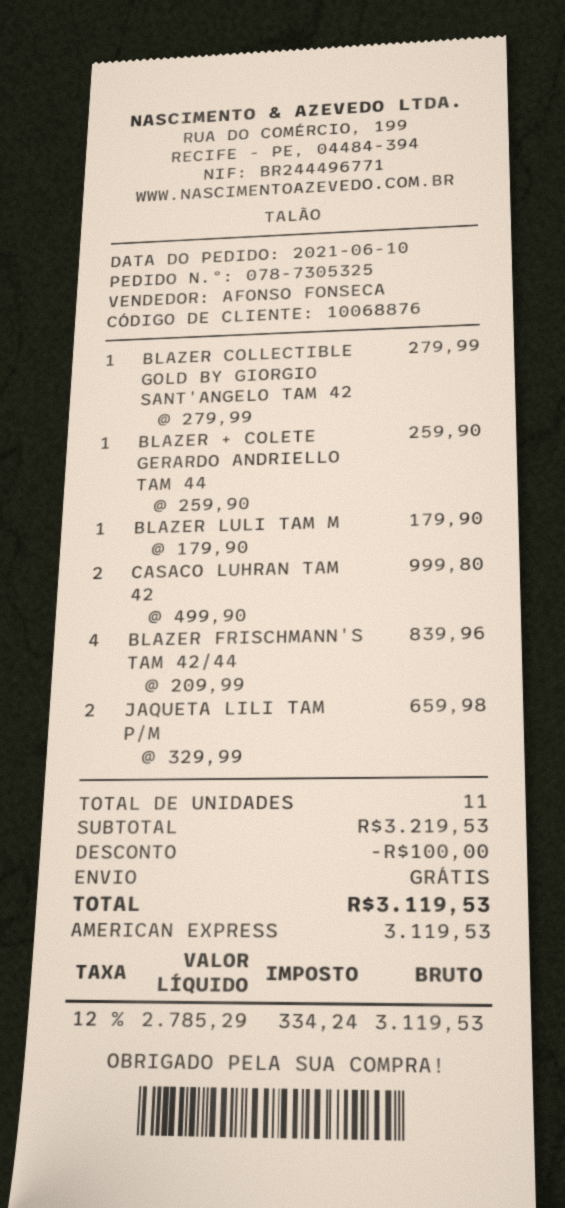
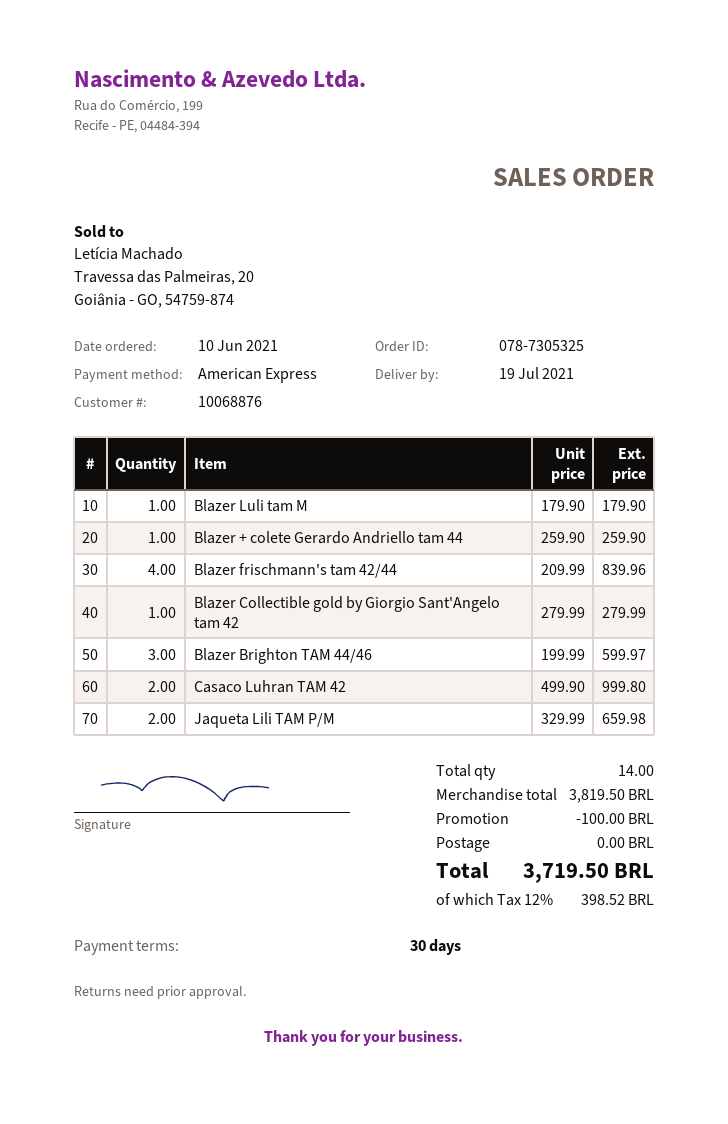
Blazer Brighton TAM 44/46: none -> 3 x 199.99 = 599.97
total quantity: 11 -> 14
subtotal: 3219.53 -> 3819.50
tax: 12% = 334.24 -> 12% = 398.52
total: 3119.53 -> 3719.50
##########
What needs to be done:
Give back, word for word, only the lines from the one containing "subtotal: 3219.53 -> 3819.50" through the closing line of the entries.

Solution to the problem:
subtotal: 3219.53 -> 3819.50
tax: 12% = 334.24 -> 12% = 398.52
total: 3119.53 -> 3719.50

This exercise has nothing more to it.